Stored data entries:
********
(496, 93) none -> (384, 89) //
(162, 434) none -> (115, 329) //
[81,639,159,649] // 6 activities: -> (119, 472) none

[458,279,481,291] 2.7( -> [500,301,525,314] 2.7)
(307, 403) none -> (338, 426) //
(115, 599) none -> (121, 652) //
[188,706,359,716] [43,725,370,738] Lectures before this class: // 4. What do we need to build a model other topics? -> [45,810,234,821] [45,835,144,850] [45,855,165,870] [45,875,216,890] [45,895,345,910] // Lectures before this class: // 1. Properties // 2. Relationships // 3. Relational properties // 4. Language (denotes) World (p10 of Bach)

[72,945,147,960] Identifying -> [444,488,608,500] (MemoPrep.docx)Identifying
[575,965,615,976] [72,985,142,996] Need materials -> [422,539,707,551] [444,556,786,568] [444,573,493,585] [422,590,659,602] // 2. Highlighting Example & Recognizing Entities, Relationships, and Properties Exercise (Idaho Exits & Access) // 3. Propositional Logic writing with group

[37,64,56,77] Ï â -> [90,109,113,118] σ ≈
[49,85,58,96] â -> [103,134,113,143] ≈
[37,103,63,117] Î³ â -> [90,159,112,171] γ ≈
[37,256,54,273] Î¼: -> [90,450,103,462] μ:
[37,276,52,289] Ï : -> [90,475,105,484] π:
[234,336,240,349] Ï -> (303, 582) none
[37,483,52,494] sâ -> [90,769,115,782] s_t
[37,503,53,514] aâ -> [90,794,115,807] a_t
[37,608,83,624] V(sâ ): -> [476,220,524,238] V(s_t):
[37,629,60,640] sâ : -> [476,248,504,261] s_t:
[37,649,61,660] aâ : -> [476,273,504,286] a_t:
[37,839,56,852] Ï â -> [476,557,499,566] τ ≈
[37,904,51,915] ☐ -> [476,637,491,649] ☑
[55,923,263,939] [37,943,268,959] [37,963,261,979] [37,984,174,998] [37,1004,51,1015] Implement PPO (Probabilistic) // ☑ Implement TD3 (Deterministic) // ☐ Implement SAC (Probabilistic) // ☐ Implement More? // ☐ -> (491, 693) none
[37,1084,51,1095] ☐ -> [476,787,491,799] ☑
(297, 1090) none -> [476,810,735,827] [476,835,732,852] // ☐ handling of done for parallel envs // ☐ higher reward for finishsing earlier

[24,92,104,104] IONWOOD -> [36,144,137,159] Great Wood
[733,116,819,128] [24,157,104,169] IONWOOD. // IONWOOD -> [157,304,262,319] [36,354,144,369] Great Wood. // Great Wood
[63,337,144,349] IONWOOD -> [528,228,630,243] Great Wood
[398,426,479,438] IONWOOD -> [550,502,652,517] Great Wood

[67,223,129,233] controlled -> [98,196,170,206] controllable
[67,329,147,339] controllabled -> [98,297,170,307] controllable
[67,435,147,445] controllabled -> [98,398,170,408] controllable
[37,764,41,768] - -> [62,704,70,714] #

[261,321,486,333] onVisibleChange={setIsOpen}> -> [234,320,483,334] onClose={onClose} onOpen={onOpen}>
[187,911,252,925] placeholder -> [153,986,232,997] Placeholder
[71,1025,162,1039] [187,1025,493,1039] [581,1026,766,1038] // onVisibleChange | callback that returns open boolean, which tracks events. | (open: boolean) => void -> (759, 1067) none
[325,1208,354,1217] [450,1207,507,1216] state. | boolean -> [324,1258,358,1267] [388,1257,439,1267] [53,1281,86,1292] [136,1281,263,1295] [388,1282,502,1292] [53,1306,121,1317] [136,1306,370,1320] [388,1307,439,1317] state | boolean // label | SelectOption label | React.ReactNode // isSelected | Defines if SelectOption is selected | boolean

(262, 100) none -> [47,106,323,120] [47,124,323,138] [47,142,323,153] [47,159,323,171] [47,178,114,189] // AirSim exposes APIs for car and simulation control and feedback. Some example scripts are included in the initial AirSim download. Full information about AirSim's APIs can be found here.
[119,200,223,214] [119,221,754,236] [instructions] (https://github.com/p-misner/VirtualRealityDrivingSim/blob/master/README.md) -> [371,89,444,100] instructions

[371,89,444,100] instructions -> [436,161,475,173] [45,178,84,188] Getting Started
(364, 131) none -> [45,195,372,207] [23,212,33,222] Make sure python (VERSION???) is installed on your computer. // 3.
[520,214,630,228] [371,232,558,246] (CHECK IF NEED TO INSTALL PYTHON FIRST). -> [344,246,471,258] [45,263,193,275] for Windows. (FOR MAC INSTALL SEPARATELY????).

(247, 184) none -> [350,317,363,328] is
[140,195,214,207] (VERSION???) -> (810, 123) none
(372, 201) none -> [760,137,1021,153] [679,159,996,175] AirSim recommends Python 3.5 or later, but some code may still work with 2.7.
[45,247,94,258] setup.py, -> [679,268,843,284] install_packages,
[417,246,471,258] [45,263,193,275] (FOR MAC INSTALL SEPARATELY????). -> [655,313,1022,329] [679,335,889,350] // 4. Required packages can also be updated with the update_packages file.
********
■ **GOAL OF THE EXERCISE**
The expected answer is every line in the data above that carries the string "Properties".

■ **RESULT OF THE TASK**
[188,706,359,716] [43,725,370,738] Lectures before this class: // 4. What do we need to build a model other topics? -> [45,810,234,821] [45,835,144,850] [45,855,165,870] [45,875,216,890] [45,895,345,910] // Lectures before this class: // 1. Properties // 2. Relationships // 3. Relational properties // 4. Language (denotes) World (p10 of Bach)
[575,965,615,976] [72,985,142,996] Need materials -> [422,539,707,551] [444,556,786,568] [444,573,493,585] [422,590,659,602] // 2. Highlighting Example & Recognizing Entities, Relationships, and Properties Exercise (Idaho Exits & Access) // 3. Propositional Logic writing with group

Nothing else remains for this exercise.